Looking at resale prices vs remaining lease / lease commencement year across all the transaction years, we observe that prices are correlated with newer flats or flats with a longer remaining lease. Newer flats are sold for anywhere between 50% to 300% more than old flats depending on the year of transaction, with the disparity shrinking in recent years.
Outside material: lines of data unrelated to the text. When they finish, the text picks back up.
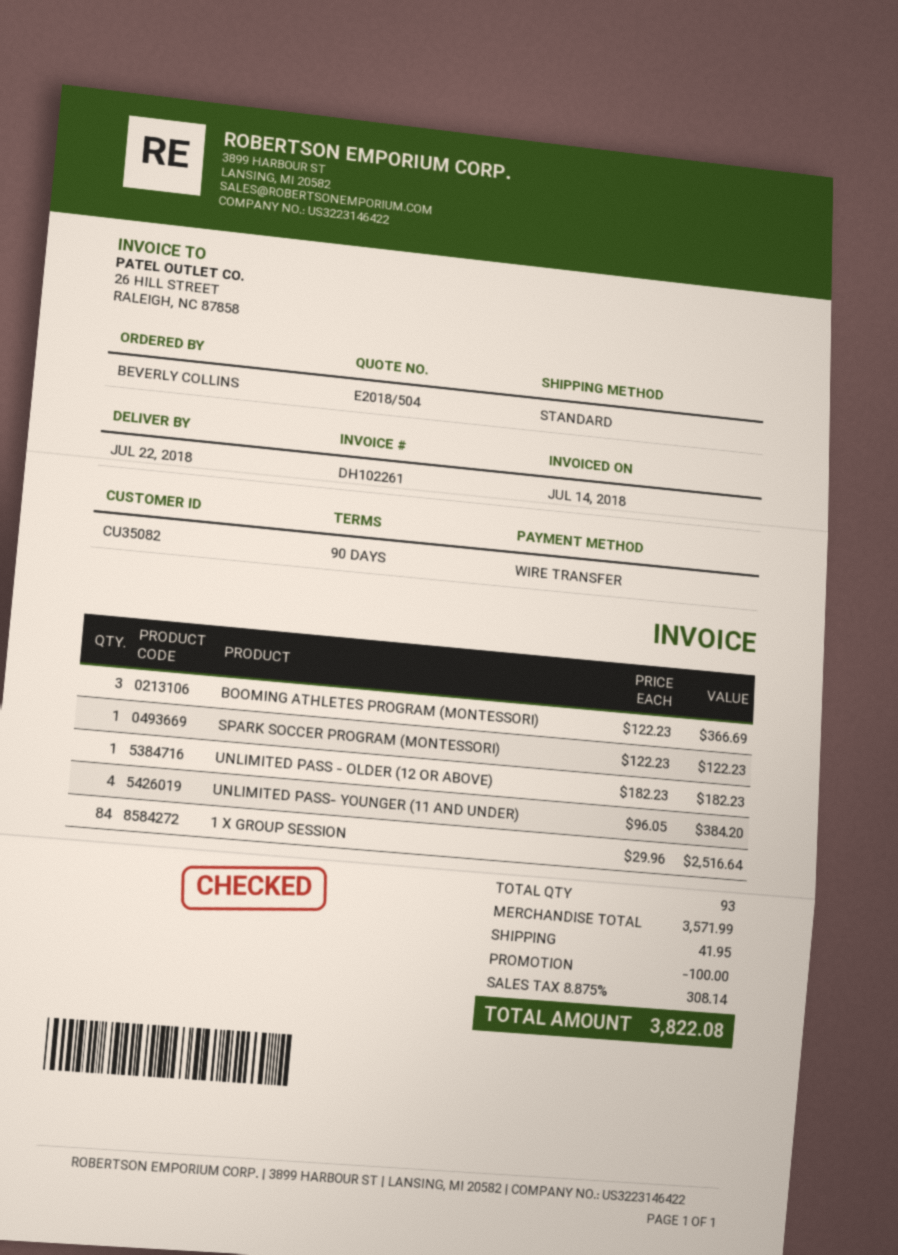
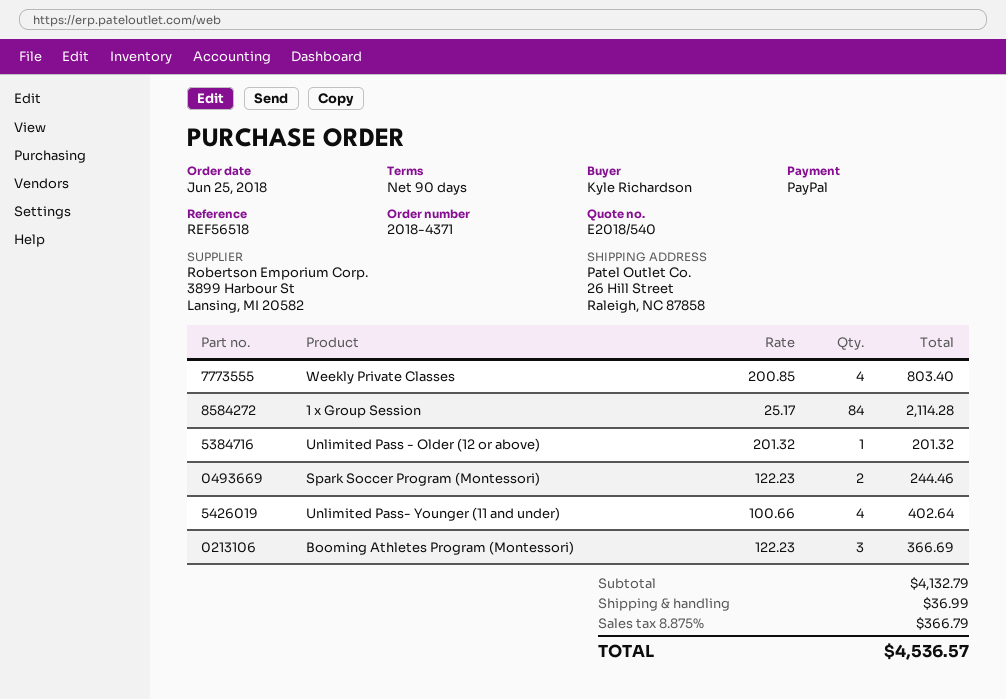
quote number: E2018/504 -> E2018/540
ordered by: BEVERLY COLLINS -> Kyle Richardson
payment method: bank transfer -> PayPal
SPARK SOCCER PROGRAM (MONTESSORI): 1 x 122.23 = 122.23 -> 2 x 122.23 = 244.46
UNLIMITED PASS - OLDER (12 OR ABOVE): 1 x 182.23 = 182.23 -> 1 x 201.32 = 201.32
UNLIMITED PASS- YOUNGER (11 AND UNDER): 4 x 96.05 = 384.20 -> 4 x 100.66 = 402.64
1 X GROUP SESSION: 84 x 29.96 = 2516.64 -> 84 x 25.17 = 2114.28
Weekly Private Classes: none -> 4 x 200.85 = 803.40
subtotal: 3571.99 -> 4132.79
discount: 100.00 -> none
shipping: 41.95 -> 36.99
tax: 8.875% = 308.14 -> 8.875% = 366.79
total: 3822.08 -> 4536.57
3.5 Are flats getting smaller?

def plot_area(ftype='3 ROOM'):
    fig, ax = plt.subplots(2,1, height_ratios=[1,2])
    d = df[df.flat_type==ftype]
    c = df[df.flat_type==ftype][['lease_commence_date','flat_type']]
    
    l=max(0,(d.lease_commence_date.min()-d.lease_commence_date.std()))
    r=d.lease_commence_date.max()+d.lease_commence_date.std()
    
    b = sns.histplot(data=c, x=c.lease_commence_date, ax=ax[0], bins=int(r-l))
    a = sns.regplot(data=d, x='lease_commence_date', y='floor_area_sqm', ax=ax[1], line_kws={'color':'r'}, marker='.', order=3)
    
    ax[0].get_xaxis().set_visible(False)
    ax[0].set_xlim(left=l, right=r)
    
    ax[1].set_xlim(left=l, right=r)
    ax[1].set_ylim(bottom=max(0,(d.floor_area_sqm.min()-d.floor_area_sqm.std())), top=d.floor_area_sqm.max()+d.floor_area_sqm.std())
    fig.set_size_inches(10,8)
    ax[1].get_yaxis().set_major_formatter(
        mticker.FuncFormatter(lambda x, p: format(int(x), ',')))
    fig.suptitle(f'Number of {ftype.capitalize()} Units Built Over The Years / Floor Area Sqm vs Lease Commence Year Across the Transaction Years', fontsize=16)
    fig.tight_layout()
    return a

interact(plot_area , ftype=ipywidgets.Dropdown(options=sorted(df.flat_type.unique())), value='3 ROOM', description='Flat Type: ')
interactive(children=(Dropdown(description='ftype', options=('1 ROOM', '2 ROOM', '3 ROOM', '4 ROOM', '5 ROOM',…





<function __main__.plot_area(ftype='3 ROOM')>

The above function plots an interactive graph that allows user to switch between flat types to observe the different floor_area_sqm/lease_commence_date over the years. However it does not work on static webpages such as this one, hence a single graph for 4 room flat type is shown instead.

plot_area('4 ROOM')
<Axes: xlabel='lease_commence_date', ylabel='floor_area_sqm'>

png

df.flat_type.value_counts()
flat_type
4 ROOM              348948
3 ROOM              292893
5 ROOM              193761
EXECUTIVE            69215
2 ROOM               11595
1 ROOM                1242
MULTI-GENERATION       541
Name: count, dtype: int64

3/4/5/Executive room flat types makes up the vast majority (>98%) of resale flat transactions, with the other flat types the number of units being built and transacted over the past 60 years may be too few to generalize conclusions.

Looking at the floor area of the different flat types over the years, in general flats above 4 room built between 1980~2000 were around 10% larger than flats built in the 2020s, and bulk of the resale units were also built in the same period.

plot_area('3 ROOM')
<Axes: xlabel='lease_commence_date', ylabel='floor_area_sqm'>

png

df[(df.flat_type=='3 ROOM')&(df.floor_area_sqm > 110)]['flat_model'].value_counts()
flat_model
terrace     224
improved     16
model a       1
Name: count, dtype: int64

When looking at 3 room flat types almost all the units were built between 1970~1990 with a small number of units being built in the 2010s. The newer units for this flat type does not appear to be any smaller/larger than the old units.

There are a small number of 3 room units built in the 1970s that goes up to 4x the size of an average 3 room unit. These are special HDB landed properties that only number in the hundreds and do not affect the analysis of flat sizes.